For the Y2H assay, the full-length coding sequences of OsAP4 and OsCATA/OsCATC were amplified and directionally cloned into pGBKT7 (bait vector) and pGADT7 (prey vector), generating BD-OsAP4, AD-OsCATA, and AD-OsCATC constructs, respectively. The protein–protein interaction pairs (BD-OsAP4 × AD-OsCATA and BD-OsAP4 × AD-OsCATC) were co-transformed into Saccharomyces cerevisiae strain AH109 using the lithium acetate method. Concurrent transformations were performed on the positive control (BD-53 × AD-T) and negative control (BD-Lam × AD-T). Transformants were selected on SD/-Leu/-Trp dropout medium and subsequently screened on SD/-Ade/-His/-Leu/-Trp/X-α-Gal plates (Coolaber, Beijing, China) according to the manufacturer’s protocol. The primers used are shown in Table S1.

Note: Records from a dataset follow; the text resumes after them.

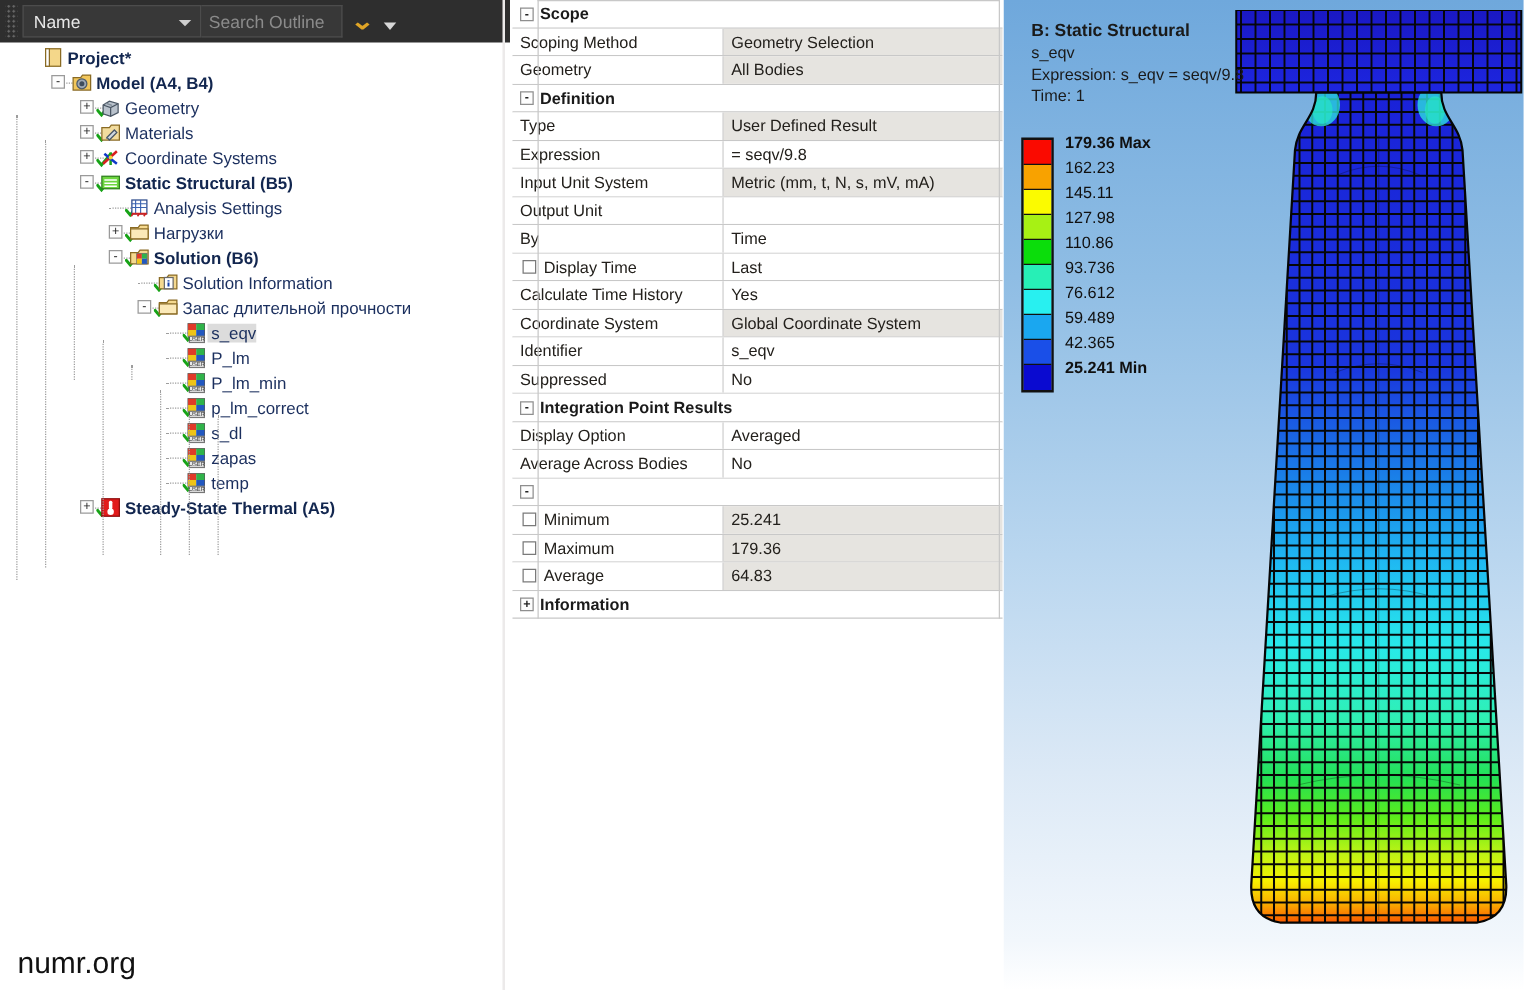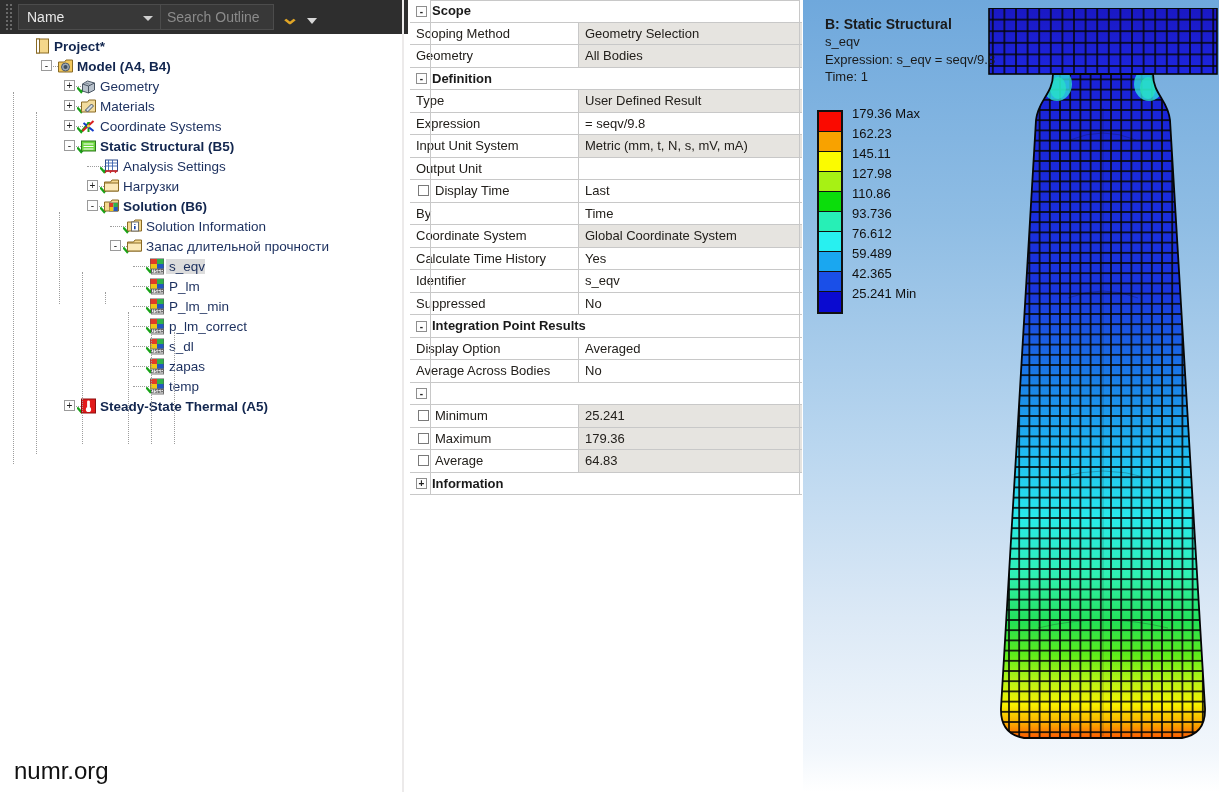"179.36 Max" #cb-labels div.bold { font-weight: normal -> bold }
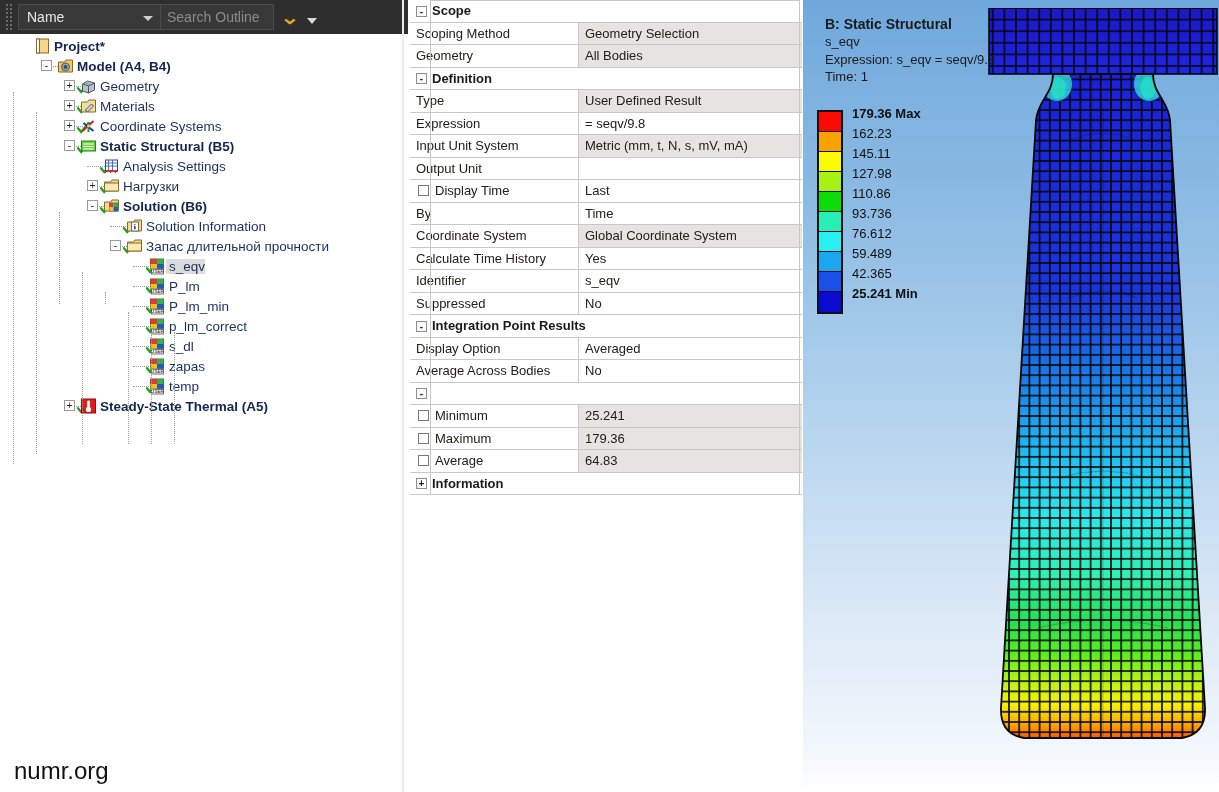"Display Time" div.drow { order: before "By" -> after "By" }
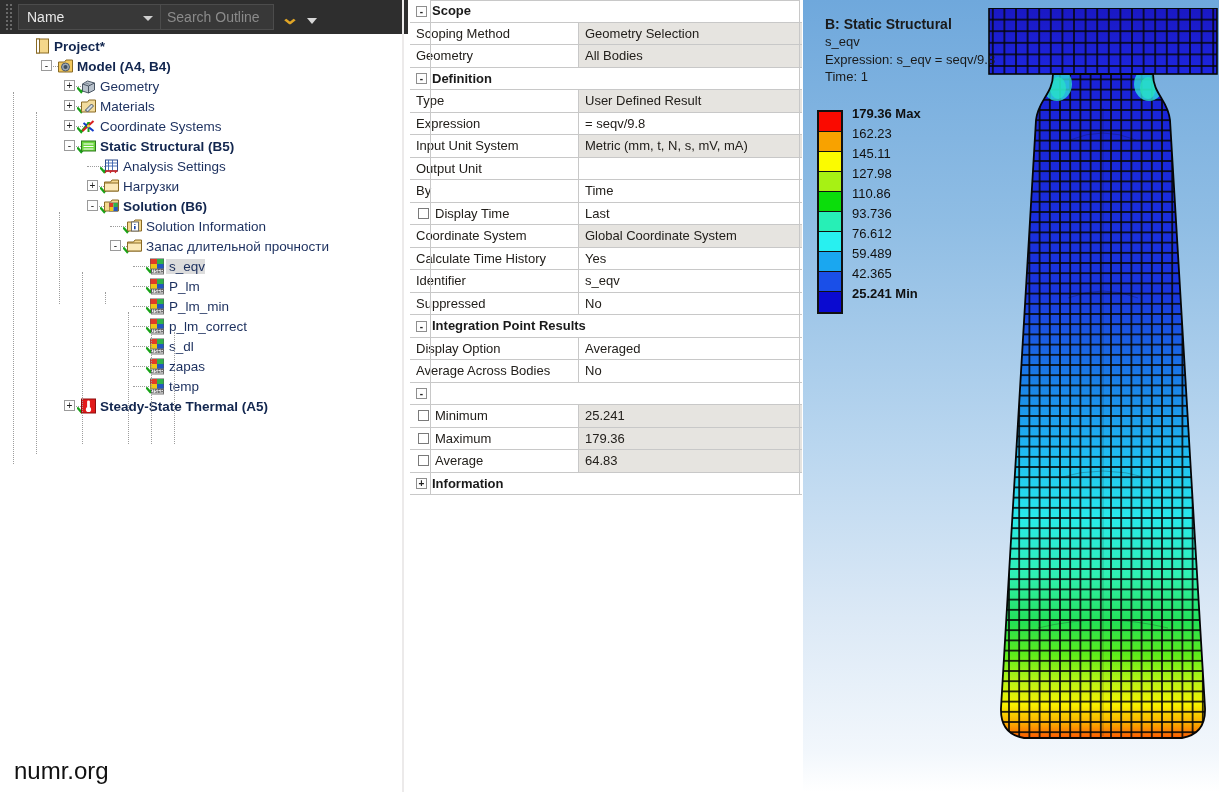"Coordinate System" div.drow { order: before "Calculate Time History" -> after "Calculate Time History" }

2.7. Bimolecular Fluorescence Complementation (BiFC) Assay

For the BiFC assay, the full-length coding sequences of OsAP4 and OsCATA/OsCATC were cloned into pXY106 (YFPN fragment) and pXY104 (YFPC fragment) vectors, generating OsAP4-YFPN, OsCATA-YFPC, and OsCATC-YFPC fusion constructs, respectively. The interaction pairs (OsAP4-YFPN × OsCATA-YFPC and OsAP4-YFPN × OsCATC-YFPC) were co-transformed into Agrobacterium tumefaciens strain GV3101. After injection into N. benthamiana leaves and 48 h of incubation, fluorescence signals were visualized using a Leica SP8 confocal microscope. Positive protein–protein interactions were indicated by reconstituted YFP fluorescence in the epidermal cells of infiltrated leaves. The primers used are shown in Table S1.

2.8. Pull-Down Assay

For the pull-down assay, the full-length coding sequences of OsAP4 and OsCATA/OsCATC were cloned into pET30a-His and pGEX-6P-1 expression vectors, generating OsAP4-His, OsCATA-GST, and OsCATC-GST fusion constructs, respectively. These recombinant plasmids were transformed into E. coli BL21 (DE3) competent cells for protein expression. The purified OsAP4-His protein was incubated with His-tagged magnetic beads along with either OsCATA-GST or OsCATC-GST at 4 °C overnight. Following incubation, the beads were washed three times with PBS buffer, resuspended in 1 × SDS-PAGE loading buffer, and boiled for 5 min. Protein interactions were subsequently analyzed via immunoblotting using anti-GST and anti-His antibodies. The primers used are shown in Table S1.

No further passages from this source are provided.